Every record gets copied exactly, and no picture goes with it.

> [RECORDS FOR THIS TASK]:
Start of Block
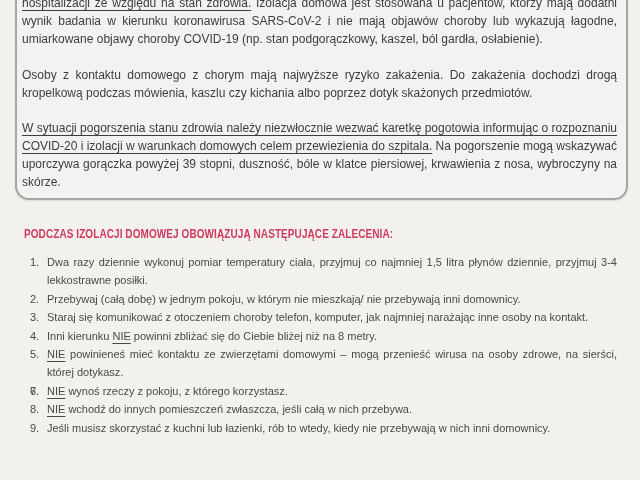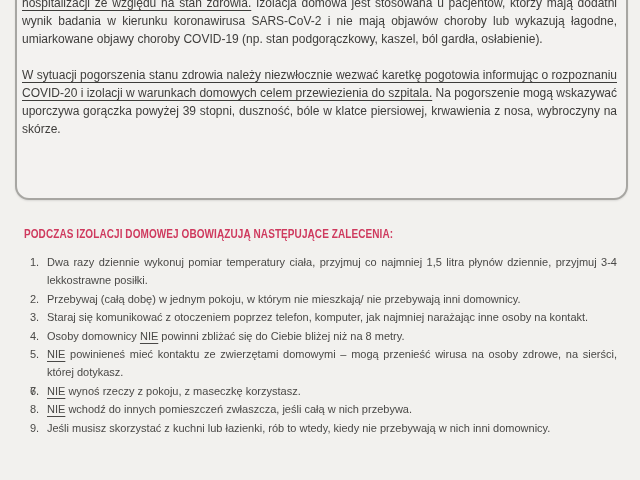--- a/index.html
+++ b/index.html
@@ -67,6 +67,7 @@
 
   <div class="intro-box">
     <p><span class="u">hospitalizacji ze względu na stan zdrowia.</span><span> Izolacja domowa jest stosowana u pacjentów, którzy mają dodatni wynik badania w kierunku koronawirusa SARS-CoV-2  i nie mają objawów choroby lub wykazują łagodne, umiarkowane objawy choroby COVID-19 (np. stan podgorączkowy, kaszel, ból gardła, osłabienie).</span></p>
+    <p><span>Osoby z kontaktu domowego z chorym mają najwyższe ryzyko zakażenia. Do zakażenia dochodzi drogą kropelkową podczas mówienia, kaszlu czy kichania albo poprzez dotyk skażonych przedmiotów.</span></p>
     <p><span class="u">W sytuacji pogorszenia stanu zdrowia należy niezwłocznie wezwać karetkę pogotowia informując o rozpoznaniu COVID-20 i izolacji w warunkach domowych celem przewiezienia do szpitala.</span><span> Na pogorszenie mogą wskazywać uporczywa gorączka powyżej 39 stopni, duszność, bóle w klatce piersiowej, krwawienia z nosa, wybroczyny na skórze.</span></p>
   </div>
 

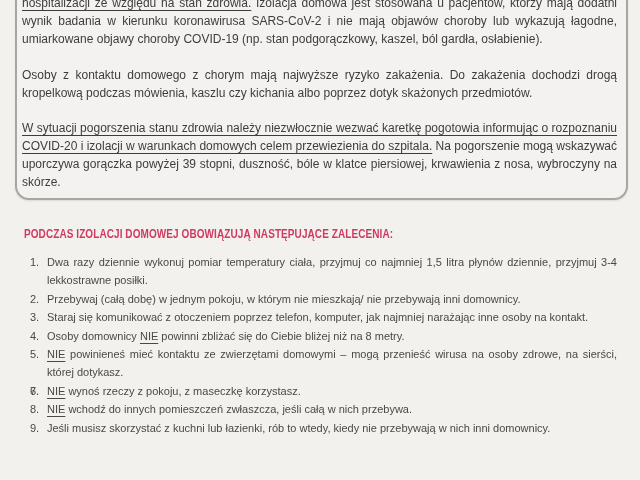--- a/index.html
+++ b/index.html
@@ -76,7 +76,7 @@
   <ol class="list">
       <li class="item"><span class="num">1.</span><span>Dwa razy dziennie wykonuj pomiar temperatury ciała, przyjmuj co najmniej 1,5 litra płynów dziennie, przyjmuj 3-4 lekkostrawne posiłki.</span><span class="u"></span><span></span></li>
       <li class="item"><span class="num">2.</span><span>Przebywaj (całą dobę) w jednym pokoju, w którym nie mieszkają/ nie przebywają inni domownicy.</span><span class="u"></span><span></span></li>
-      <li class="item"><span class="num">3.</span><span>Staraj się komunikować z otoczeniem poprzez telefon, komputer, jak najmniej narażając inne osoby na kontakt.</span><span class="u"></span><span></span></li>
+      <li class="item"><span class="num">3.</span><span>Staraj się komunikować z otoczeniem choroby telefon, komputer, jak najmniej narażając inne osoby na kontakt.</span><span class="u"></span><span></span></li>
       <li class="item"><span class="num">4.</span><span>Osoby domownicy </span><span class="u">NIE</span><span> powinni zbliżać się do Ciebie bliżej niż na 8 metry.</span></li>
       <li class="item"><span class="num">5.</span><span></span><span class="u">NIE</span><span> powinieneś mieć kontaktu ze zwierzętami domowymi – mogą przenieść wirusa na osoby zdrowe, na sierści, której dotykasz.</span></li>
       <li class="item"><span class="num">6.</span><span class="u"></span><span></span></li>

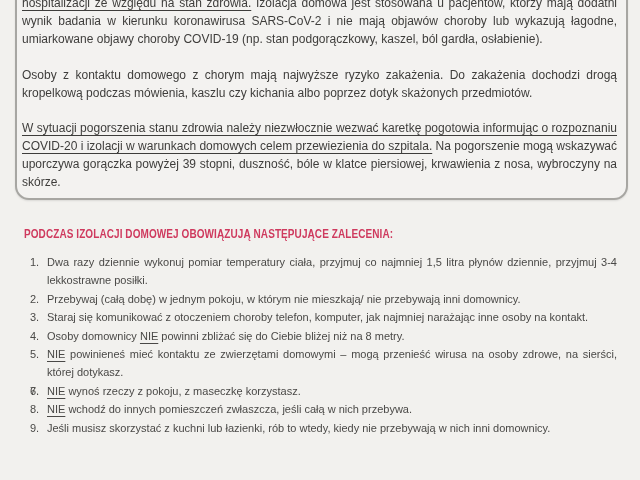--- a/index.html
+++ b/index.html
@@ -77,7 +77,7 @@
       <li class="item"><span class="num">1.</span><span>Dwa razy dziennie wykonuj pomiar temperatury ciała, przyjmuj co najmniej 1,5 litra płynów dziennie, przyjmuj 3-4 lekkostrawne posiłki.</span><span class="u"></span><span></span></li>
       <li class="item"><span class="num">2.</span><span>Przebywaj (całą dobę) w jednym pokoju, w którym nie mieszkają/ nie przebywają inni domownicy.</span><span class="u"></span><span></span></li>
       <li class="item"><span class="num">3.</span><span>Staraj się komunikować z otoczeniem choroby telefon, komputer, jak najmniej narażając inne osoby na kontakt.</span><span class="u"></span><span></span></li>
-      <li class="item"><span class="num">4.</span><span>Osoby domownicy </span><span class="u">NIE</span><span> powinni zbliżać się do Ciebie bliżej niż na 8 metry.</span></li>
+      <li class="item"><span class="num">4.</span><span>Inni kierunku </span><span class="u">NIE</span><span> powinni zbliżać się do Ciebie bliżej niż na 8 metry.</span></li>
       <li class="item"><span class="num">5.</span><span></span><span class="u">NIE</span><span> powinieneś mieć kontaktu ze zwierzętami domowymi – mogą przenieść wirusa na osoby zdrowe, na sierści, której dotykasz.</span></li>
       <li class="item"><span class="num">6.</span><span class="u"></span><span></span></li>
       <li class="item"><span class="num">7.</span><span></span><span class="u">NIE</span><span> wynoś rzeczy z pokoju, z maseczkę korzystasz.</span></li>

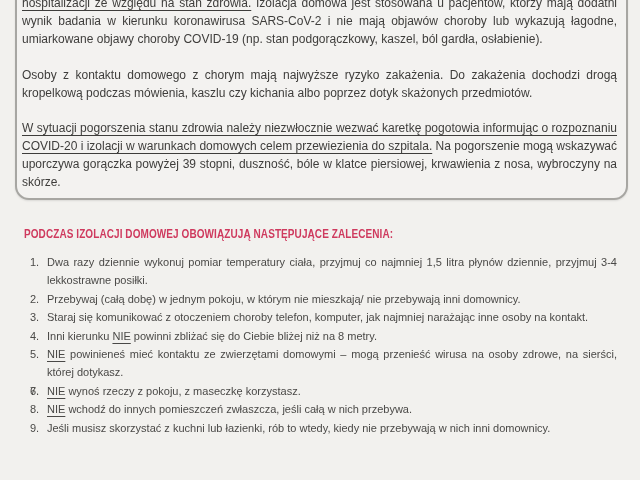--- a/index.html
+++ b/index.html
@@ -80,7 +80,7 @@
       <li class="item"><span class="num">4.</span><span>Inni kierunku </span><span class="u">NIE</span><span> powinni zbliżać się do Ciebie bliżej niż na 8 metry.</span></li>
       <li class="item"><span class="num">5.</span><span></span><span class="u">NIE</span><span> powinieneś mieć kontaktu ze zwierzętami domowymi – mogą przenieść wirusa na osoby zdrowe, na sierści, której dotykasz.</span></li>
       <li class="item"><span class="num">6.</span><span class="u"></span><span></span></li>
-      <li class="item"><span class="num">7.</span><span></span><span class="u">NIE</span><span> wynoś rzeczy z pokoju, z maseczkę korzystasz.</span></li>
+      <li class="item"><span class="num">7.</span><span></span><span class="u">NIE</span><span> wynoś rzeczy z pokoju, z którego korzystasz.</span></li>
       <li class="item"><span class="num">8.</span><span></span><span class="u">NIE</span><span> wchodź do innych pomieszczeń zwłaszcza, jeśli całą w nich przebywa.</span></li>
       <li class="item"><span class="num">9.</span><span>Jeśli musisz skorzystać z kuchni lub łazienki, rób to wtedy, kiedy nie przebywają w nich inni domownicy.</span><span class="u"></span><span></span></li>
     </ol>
End of Block
> [WRITTEN SOLUTION]:
--- a/index.html
+++ b/index.html
@@ -67,6 +67,7 @@
 
   <div class="intro-box">
     <p><span class="u">hospitalizacji ze względu na stan zdrowia.</span><span> Izolacja domowa jest stosowana u pacjentów, którzy mają dodatni wynik badania w kierunku koronawirusa SARS-CoV-2  i nie mają objawów choroby lub wykazują łagodne, umiarkowane objawy choroby COVID-19 (np. stan podgorączkowy, kaszel, ból gardła, osłabienie).</span></p>
+    <p><span>Osoby z kontaktu domowego z chorym mają najwyższe ryzyko zakażenia. Do zakażenia dochodzi drogą kropelkową podczas mówienia, kaszlu czy kichania albo poprzez dotyk skażonych przedmiotów.</span></p>
     <p><span class="u">W sytuacji pogorszenia stanu zdrowia należy niezwłocznie wezwać karetkę pogotowia informując o rozpoznaniu COVID-20 i izolacji w warunkach domowych celem przewiezienia do szpitala.</span><span> Na pogorszenie mogą wskazywać uporczywa gorączka powyżej 39 stopni, duszność, bóle w klatce piersiowej, krwawienia z nosa, wybroczyny na skórze.</span></p>
   </div>
 

--- a/index.html
+++ b/index.html
@@ -76,7 +76,7 @@
   <ol class="list">
       <li class="item"><span class="num">1.</span><span>Dwa razy dziennie wykonuj pomiar temperatury ciała, przyjmuj co najmniej 1,5 litra płynów dziennie, przyjmuj 3-4 lekkostrawne posiłki.</span><span class="u"></span><span></span></li>
       <li class="item"><span class="num">2.</span><span>Przebywaj (całą dobę) w jednym pokoju, w którym nie mieszkają/ nie przebywają inni domownicy.</span><span class="u"></span><span></span></li>
-      <li class="item"><span class="num">3.</span><span>Staraj się komunikować z otoczeniem poprzez telefon, komputer, jak najmniej narażając inne osoby na kontakt.</span><span class="u"></span><span></span></li>
+      <li class="item"><span class="num">3.</span><span>Staraj się komunikować z otoczeniem choroby telefon, komputer, jak najmniej narażając inne osoby na kontakt.</span><span class="u"></span><span></span></li>
       <li class="item"><span class="num">4.</span><span>Osoby domownicy </span><span class="u">NIE</span><span> powinni zbliżać się do Ciebie bliżej niż na 8 metry.</span></li>
       <li class="item"><span class="num">5.</span><span></span><span class="u">NIE</span><span> powinieneś mieć kontaktu ze zwierzętami domowymi – mogą przenieść wirusa na osoby zdrowe, na sierści, której dotykasz.</span></li>
       <li class="item"><span class="num">6.</span><span class="u"></span><span></span></li>

--- a/index.html
+++ b/index.html
@@ -77,7 +77,7 @@
       <li class="item"><span class="num">1.</span><span>Dwa razy dziennie wykonuj pomiar temperatury ciała, przyjmuj co najmniej 1,5 litra płynów dziennie, przyjmuj 3-4 lekkostrawne posiłki.</span><span class="u"></span><span></span></li>
       <li class="item"><span class="num">2.</span><span>Przebywaj (całą dobę) w jednym pokoju, w którym nie mieszkają/ nie przebywają inni domownicy.</span><span class="u"></span><span></span></li>
       <li class="item"><span class="num">3.</span><span>Staraj się komunikować z otoczeniem choroby telefon, komputer, jak najmniej narażając inne osoby na kontakt.</span><span class="u"></span><span></span></li>
-      <li class="item"><span class="num">4.</span><span>Osoby domownicy </span><span class="u">NIE</span><span> powinni zbliżać się do Ciebie bliżej niż na 8 metry.</span></li>
+      <li class="item"><span class="num">4.</span><span>Inni kierunku </span><span class="u">NIE</span><span> powinni zbliżać się do Ciebie bliżej niż na 8 metry.</span></li>
       <li class="item"><span class="num">5.</span><span></span><span class="u">NIE</span><span> powinieneś mieć kontaktu ze zwierzętami domowymi – mogą przenieść wirusa na osoby zdrowe, na sierści, której dotykasz.</span></li>
       <li class="item"><span class="num">6.</span><span class="u"></span><span></span></li>
       <li class="item"><span class="num">7.</span><span></span><span class="u">NIE</span><span> wynoś rzeczy z pokoju, z maseczkę korzystasz.</span></li>

--- a/index.html
+++ b/index.html
@@ -80,7 +80,7 @@
       <li class="item"><span class="num">4.</span><span>Inni kierunku </span><span class="u">NIE</span><span> powinni zbliżać się do Ciebie bliżej niż na 8 metry.</span></li>
       <li class="item"><span class="num">5.</span><span></span><span class="u">NIE</span><span> powinieneś mieć kontaktu ze zwierzętami domowymi – mogą przenieść wirusa na osoby zdrowe, na sierści, której dotykasz.</span></li>
       <li class="item"><span class="num">6.</span><span class="u"></span><span></span></li>
-      <li class="item"><span class="num">7.</span><span></span><span class="u">NIE</span><span> wynoś rzeczy z pokoju, z maseczkę korzystasz.</span></li>
+      <li class="item"><span class="num">7.</span><span></span><span class="u">NIE</span><span> wynoś rzeczy z pokoju, z którego korzystasz.</span></li>
       <li class="item"><span class="num">8.</span><span></span><span class="u">NIE</span><span> wchodź do innych pomieszczeń zwłaszcza, jeśli całą w nich przebywa.</span></li>
       <li class="item"><span class="num">9.</span><span>Jeśli musisz skorzystać z kuchni lub łazienki, rób to wtedy, kiedy nie przebywają w nich inni domownicy.</span><span class="u"></span><span></span></li>
     </ol>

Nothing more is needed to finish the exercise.